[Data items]
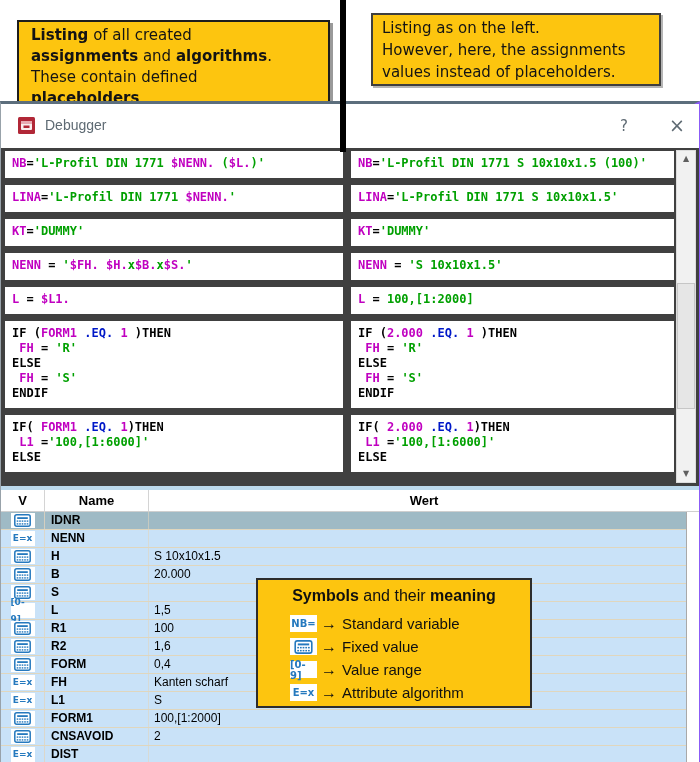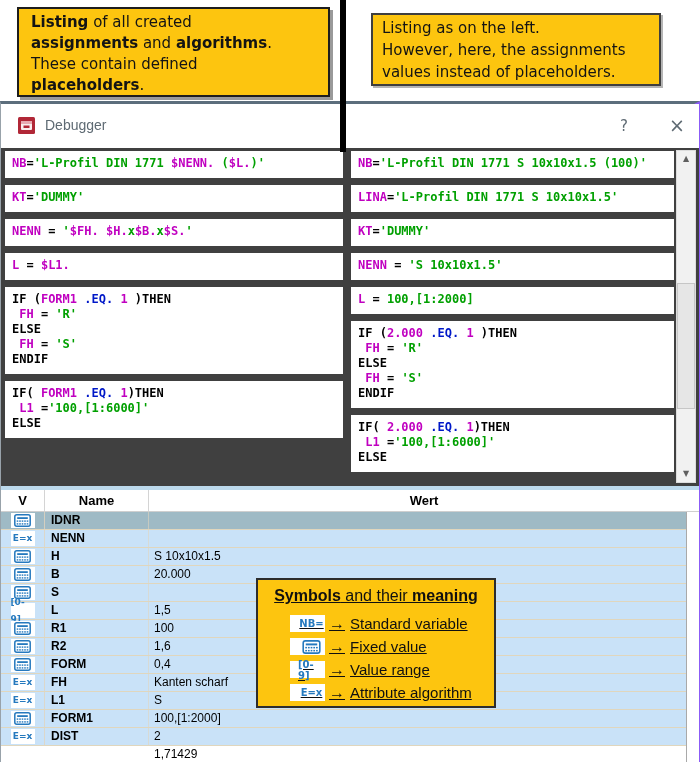"Listing of all created" .callout-left { top: 7px -> 20px }
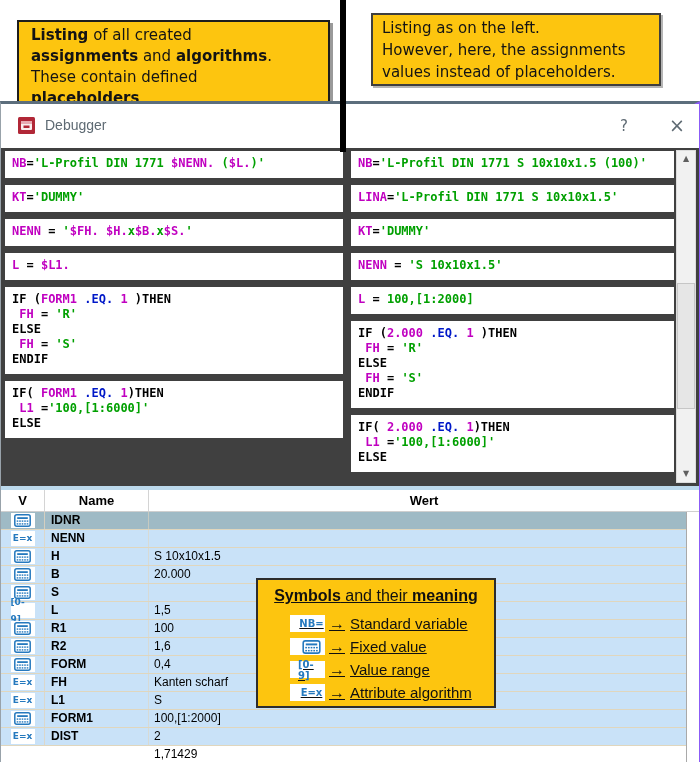"LINA='L-Profil DIN 1771 $NENN.'" div.code-box { html: none -> <div> <div><span>LINA</span><span>=</span><span>'L-Profil DIN 1771 </span><span>$NENN.</span><span>'</span></div> </div> }
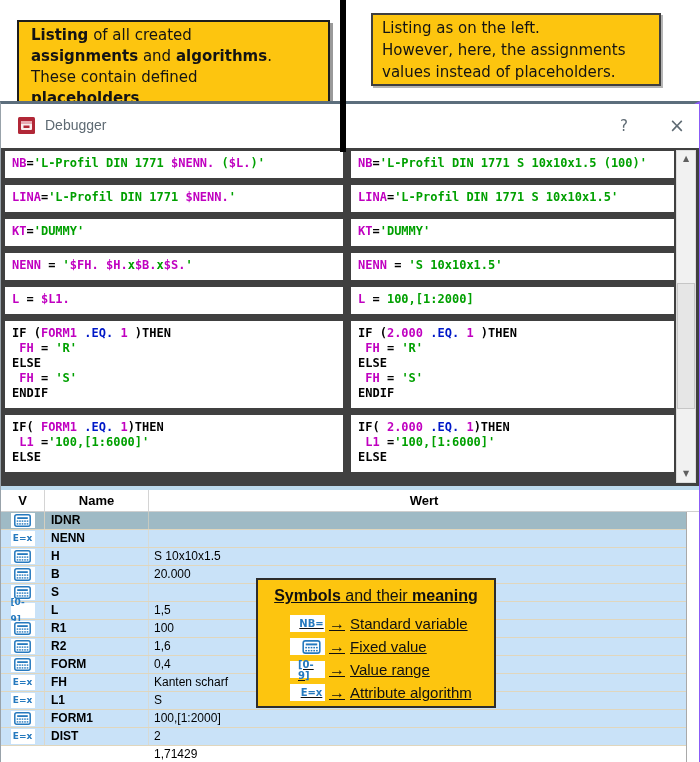"Symbols and their meaning" .legend { text-decoration: underline -> none; width: 240px -> 276px }
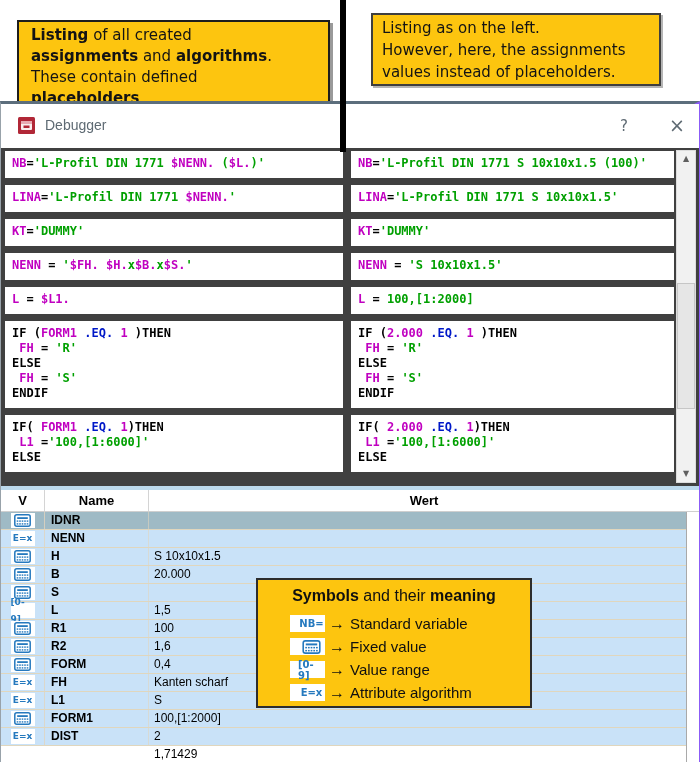"NB=" .legend-item .chip { padding-left: 8px -> none }
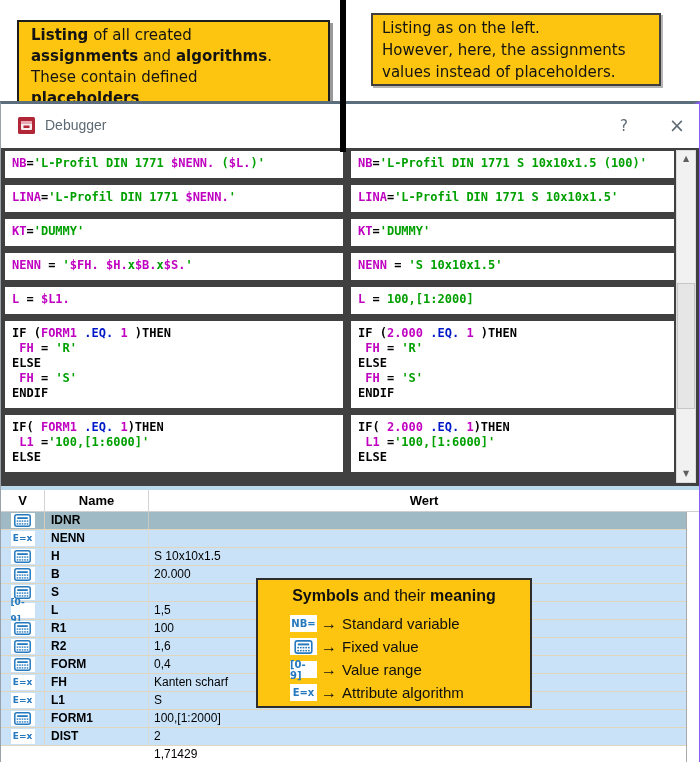"CNSAVOID" div.trow { html: none -> <div> <div> <span> <svg> <rect></rect> <rect></rect> <rect></rect> <rect></rect> <rect></rect> <rect></rect> <rect></rect> <rect></rect> <rect></rect> <rect></rect> <rect></rect> <rect></rect> </svg> </span> </div> <div>CNSAVOID</div> <div></div> </div> }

▸ Task to complete
Without the pictures, return the whole of the data exactly as given.

▸ Worked solution
"Listing of all created" .callout-left { top: 7px -> 20px }
"LINA='L-Profil DIN 1771 $NENN.'" div.code-box { html: none -> <div> <div><span>LINA</span><span>=</span><span>'L-Profil DIN 1771 </span><span>$NENN.</span><span>'</span></div> </div> }
"Symbols and their meaning" .legend { text-decoration: underline -> none; width: 240px -> 276px }
"NB=" .legend-item .chip { padding-left: 8px -> none }
"CNSAVOID" div.trow { html: none -> <div> <div> <span> <svg> <rect></rect> <rect></rect> <rect></rect> <rect></rect> <rect></rect> <rect></rect> <rect></rect> <rect></rect> <rect></rect> <rect></rect> <rect></rect> <rect></rect> </svg> </span> </div> <div>CNSAVOID</div> <div></div> </div> }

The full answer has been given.